The local breeds of geese are descended from the species of wild geese, which migrate to all parts of the world. These breeds are divided as follows:
· Toulouse breed
The Toulouse breed originated in France, one of the non-incubating breeds that tend to grow very slowly, producing the equivalent of 35 eggs per season. Its meat is described as difficult to cut and chew compared to the meat of the Embden breed.
· Embden breed
The Embden breed originated in Germany, and it is one of the famous breeds in the city of New South Wales. It is considered one of the breeds with high production, characterised by being non-aggressive and calm in nature.
· Chinese breed
The Chinese breed originated in China and is divided into two main types: white Chinese geese and Chinese brown geese. The Chinese geese breed is generally smaller in size compared to the Toulouse and Embden breeds, and this strain is distinguished from others by the presence of a prominent bump in the head area.
· Roman breed
The Roman dynasty originated in Europe and is considered one of the ancient European dynasties. It is a mixture of the Toulouse and the Embden but is somewhat similar to the Embden.
· African breed
The African breed results from mating the Chinese strain with the Toulouse strain. Unlike the Chinese breed, it is considered one of the strains with low egg production.
· Sebastopol breed
The Sebastopol breed is one of the famous breeds, and it is a type of domesticated goose, as it has long, slender necks and webbed feet. This makes them adept at swimming, and this strain is characterised by its white feathers. It has long curved wings on its back, as well as short, curly white feathers on the lower part of its body.
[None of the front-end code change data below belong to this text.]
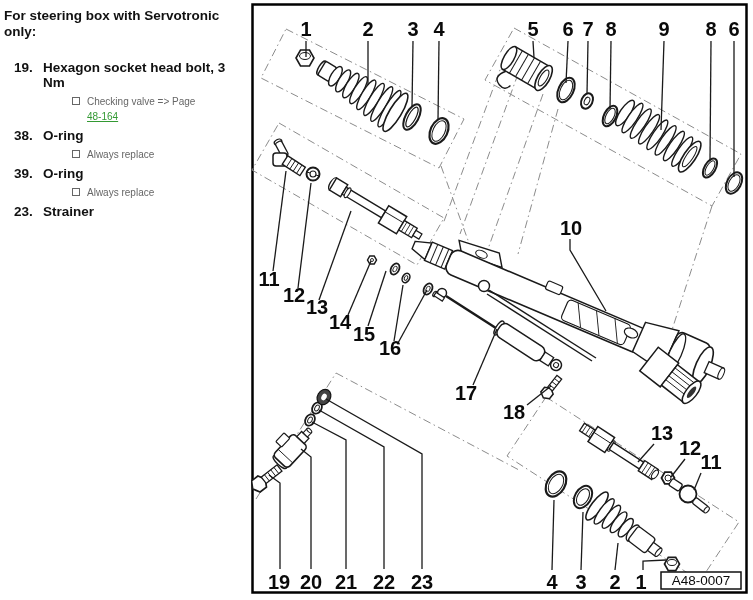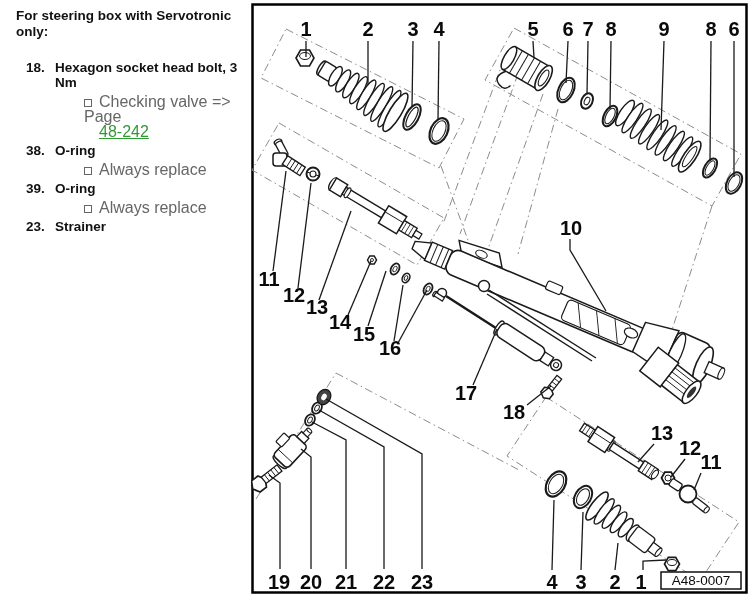--- a/index.html
+++ b/index.html
@@ -6,7 +6,7 @@
   .page{position:relative;width:753px;height:600px;background:#fff;overflow:hidden;
         font-family:"Liberation Sans","DejaVu Sans",sans-serif;color:#111;}
   
-  .sidebar{position:absolute;left:0;top:0;width:277px;padding-left:12px;}
+  .sidebar{position:absolute;left:0;top:0;width:277px;}
   .heading{margin:8px 0 0 4px;width:240px;font-size:13.5px;font-weight:bold;line-height:16px;color:#111;}
   .parts-list{margin-top:20px;}
   .part-item{position:relative;padding-left:43px;width:205px;font-size:13.5px;font-weight:bold;

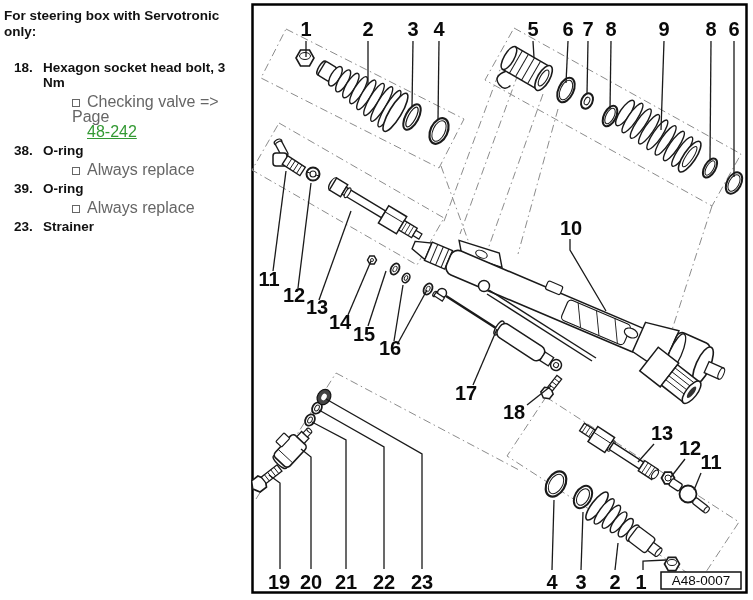--- a/index.html
+++ b/index.html
@@ -33,7 +33,7 @@
     <div class="parts-list">
 
       <div class="part-item">
-        <span class="num">18.</span>
+        <span class="num">19.</span>
         <span>Hexagon socket head bolt, 3 Nm</span>
       </div>
 

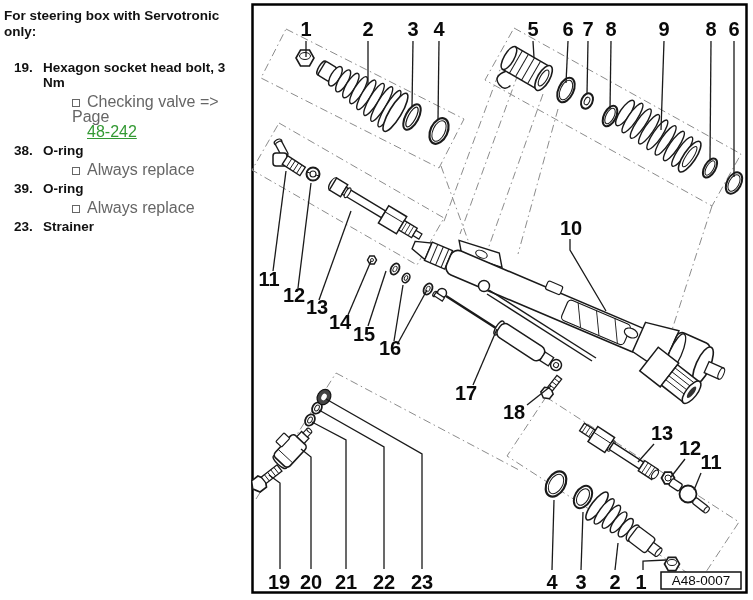--- a/index.html
+++ b/index.html
@@ -12,7 +12,7 @@
   .part-item{position:relative;padding-left:43px;width:205px;font-size:13.5px;font-weight:bold;
              line-height:15px;margin-bottom:4px;color:#111;}
   .part-item .num{position:absolute;left:14px;top:0;}
-  .note{margin-left:72px;width:170px;font-size:16px;font-weight:normal;color:#666;line-height:15px;margin-bottom:4px;margin-top:1px;}
+  .note{margin-left:72px;width:170px;font-size:10px;font-weight:normal;color:#666;line-height:15px;margin-bottom:4px;margin-top:1px;}
   .bullet{display:inline-block;width:6px;height:6px;border:1.2px solid #666;margin-right:7px;}
   .note-link{display:block;margin-left:15px;color:#339933;text-decoration:underline;cursor:pointer;}
   

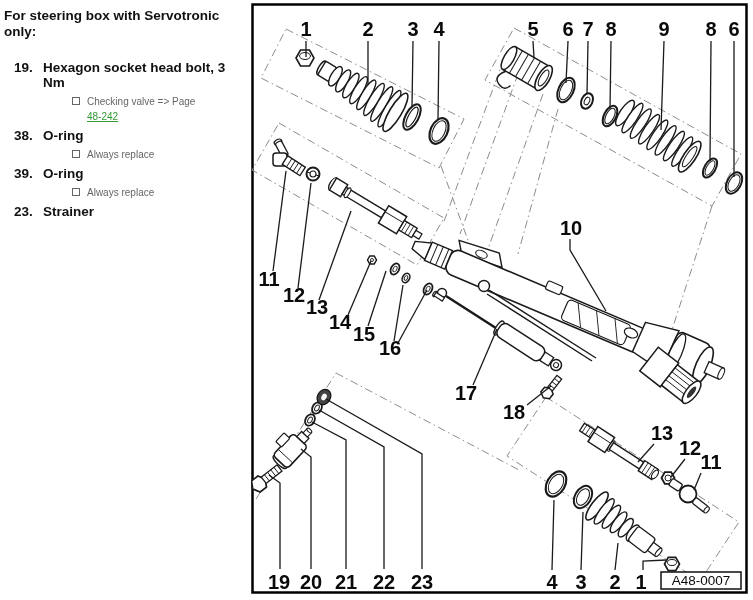--- a/index.html
+++ b/index.html
@@ -38,7 +38,7 @@
       </div>
 
       <div class="note">
-        <span class="bullet"></span><span>Checking valve =&gt; Page</span><a class="note-link">48-242</a>
+        <span class="bullet"></span><span>Checking valve =&gt; Page</span><a class="note-link">48-164</a>
       </div>
 
       <div class="part-item">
The benefits of raising geese
You can benefit from geese in several areas. The most prominent of these benefits are the following:
- Guard: The geese are distinguished by their ability to detect abnormal sounds.
- Food and trade: Benefit from its meat, liver, and feathers, and it is also possible to eat goose eggs and make food with a delicious taste.
- Expelling wild cats: Geese can drive away small predators.
- Weed removal: This saves the time and money required to purchase pesticides.
- Entertainment: Geese are friendly and curious birds that can be used for entertainment and entertainment.